Waarheen na de komende vernietiging van de Georganiseerde Religie?
Alvorens dit en het volgende artikel te bekijken, zal de lezer er profijt van hebben wanneer hij de hoofdstukken 40 tot en met 49 van Jeremia doorleest.
„Vervloekt zij degene die de opdracht van Jehovah nalatig uitvoert, en vervloekt zij degene die zijn zwaard van bloed weerhoudt.” — Jer. 48:10.
1. Voor welk probleem zullen de overlevenden van de vernietiging van de Georganiseerde Religie komen te staan?
„DE GEORGANISEERDE Religie van de wereld is gevallen!” Wanneer de georganiseerde religie van thans in een gewelddadige vernietiging ten onder gaat, kunnen wij verwachten dat haters van alle populaire religie zulke woorden jubelend zullen uitroepen. Waarheen zullen de overlevenden van die bijna ongelooflijke gebeurtenis gaan? Wat zal er zijn overgebleven, zodat zij zich daarheen kunnen wenden? Wij stellen deze vragen in alle ernst.
2. Welke vraag werd er gesteld wegens hetgeen Jeremia profeteerde, en waar bevond hij zich na bijna veertig jaar aldus geprofeteerd te hebben?
2 Sommigen die tot nu toe misschien aan de een of andere vorm van populaire religie hebben vastgehouden, zullen misschien ongelovig vragen: ’Zal de Schepper van hemel en aarde zo iets toelaten?’ Deze vraag komt overeen met die welke ongeveer 2625 jaar geleden werd gesteld wegens datgene wat een jood uit de priesterlijke geslachtslijn, de jonge profeet Jeremia uit de stad Anathoth in het Midden-Oosten, verkondigde. Hij bleek te profeteren tegen de religie die destijds door zijn eigen volk werd beoefend. Volgens Jeremia zou hun tempel, de enige die krachtens de religieuze wet was toegestaan, geheel door vuur worden verwoest. Hun tempelstad, Jeruzalem, zou tot een puinhoop worden gemaakt. De beoefenaars van de populaire religie zouden als ballingen naar het land van hun veroveraars worden weggevoerd om daar zeventig jaar te blijven. Jeremia’s profetische uitspraken in verband met zulke rampspoeden stuitten op een krachtig protest. Tegen het einde van de veertig jaar waarin Jeremia aldus profeteerde, bleek hij onder de regering van de laatste koning uit de koninklijke geslachtslijn van David die op de troon zou zitten, Zedekía, in Jeruzalem gevangen te zitten.
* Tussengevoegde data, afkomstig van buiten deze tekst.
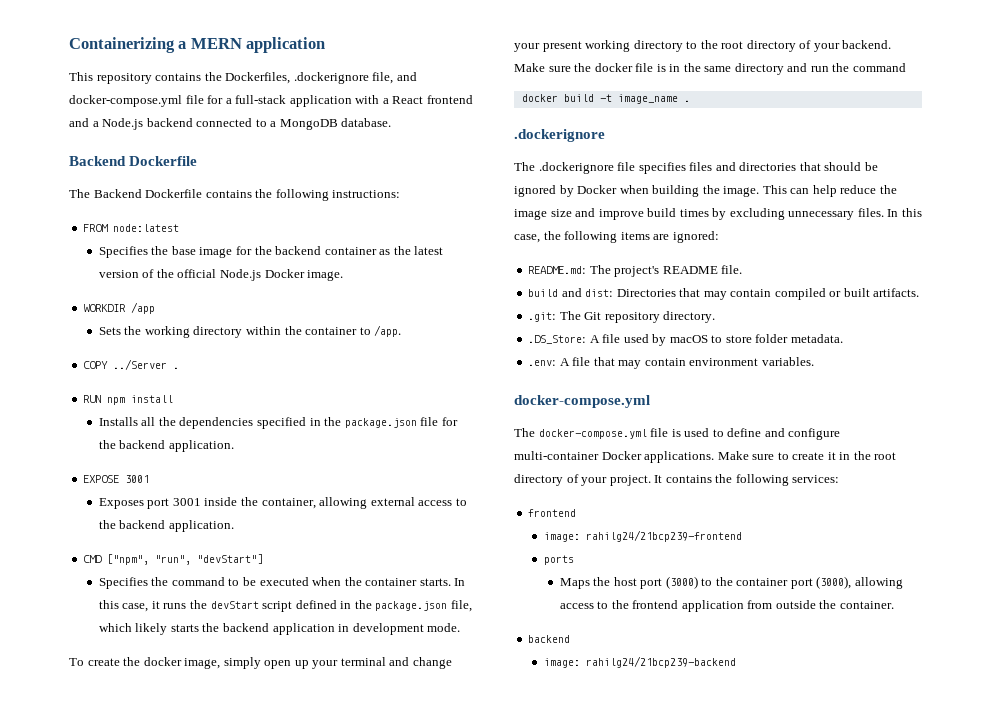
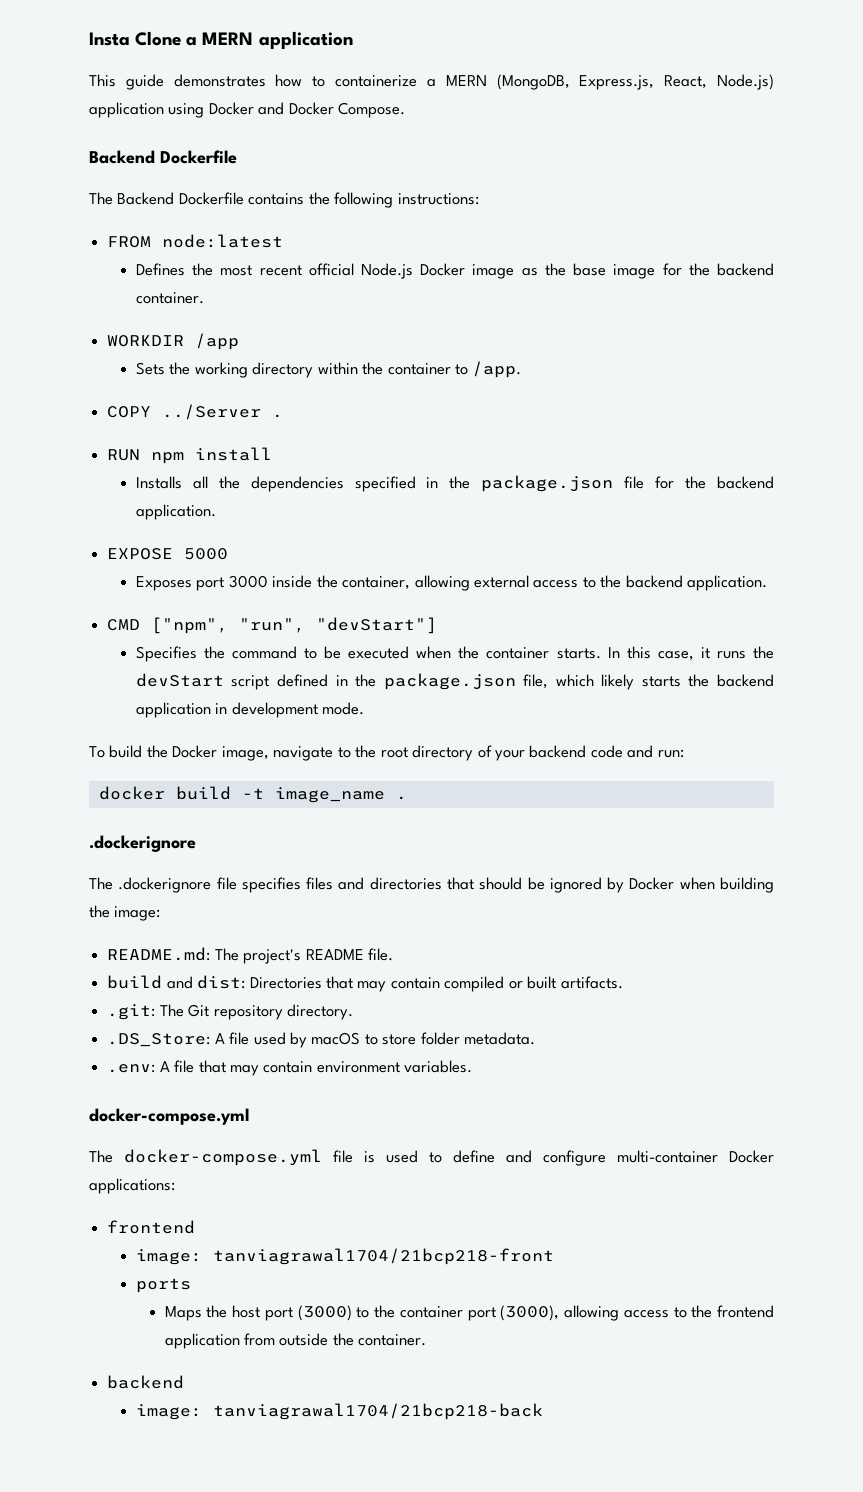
- Containerizing a MERN application
+ Insta Clone a MERN application
- This repository contains the Dockerfiles, .dockerignore file, and docker-compose.yml file for a full-stack application with a React frontend and a Node.js backend connected to a MongoDB database.
+ This guide demonstrates how to containerize a MERN (MongoDB, Express.js, React, Node.js) application using Docker and Docker Compose.
- Specifies the base image for the backend container as the latest version of the official Node.js Docker image.
+ Defines the most recent official Node.js Docker image as the base image for the backend container.
- EXPOSE 3001
+ EXPOSE 5000
- Exposes port 3001 inside the container, allowing external access to the backend application.
+ Exposes port 3000 inside the container, allowing external access to the backend application.
- To create the docker image, simply open up your terminal and change your present working directory to the root directory of your backend. Make sure the docker file is in the same directory and run the command
+ To build the Docker image, navigate to the root directory of your backend code and run:
- The .dockerignore file specifies files and directories that should be ignored by Docker when building the image. This can help reduce the image size and improve build times by excluding unnecessary files. In this case, the following items are ignored:
+ The .dockerignore file specifies files and directories that should be ignored by Docker when building the image:
- The docker-compose.yml file is used to define and configure multi-container Docker applications. Make sure to create it in the root directory of your project. It contains the following services:
+ The docker-compose.yml file is used to define and configure multi-container Docker applications:
- image: rahilg24/21bcp239-frontend
+ image: tanviagrawal1704/21bcp218-front
- image: rahilg24/21bcp239-backend
+ image: tanviagrawal1704/21bcp218-back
3. Vernietigde Jehovah, door zo’n religieuze rampspoed toe te staan, zijn eigen aanbidding, of wat valt hierover te zeggen?
3 De God wiens naam over de tempel van Jeruzalem was uitgeroepen, stond inderdaad toe dat zo’n religieuze ramp zich voordeed. De boodschap van zulk een ondergang was zelfs rechtstreeks van deze God zelf, Jehovah, afkomstig. Wat? Zou hij zijn eigen religie, de aanbidding van hem als de ware God, vernietigen? Beslist niet! Hij nam zich alleen maar voor een eind te maken aan de verontreinigde, verdraaide vorm van zijn aanbidding die destijds in de tempel welke zijn naam droeg, werd beoefend, waardoor er smaad over zijn heilige naam werd gebracht. Jehovah’s via Jeremia gesproken woorden kwamen uit! Degenen die zich er koppig tegen verzetten, trokken aan het kortste eind. In de zomermaand Ab, de vijfde maand van hun kalenderjaar, van de zevende tot en met de tiende dag van die maand, werd de tempel vernietigd en werd de zwaar gehavende, door hongersnood getroffen stad Jeruzalem met de grond gelijkgemaakt. Voordat dit gebeurde, werd de koning, Zedekía, tijdens zijn vlucht gevangengenomen, terwijl de duizenden uitgemergelde joodse overlevenden als gevangenen werden weggevoerd, op weg naar een afmattende ballingschap in Babylon, de natie die nu de gebiedster van de wereld was geworden.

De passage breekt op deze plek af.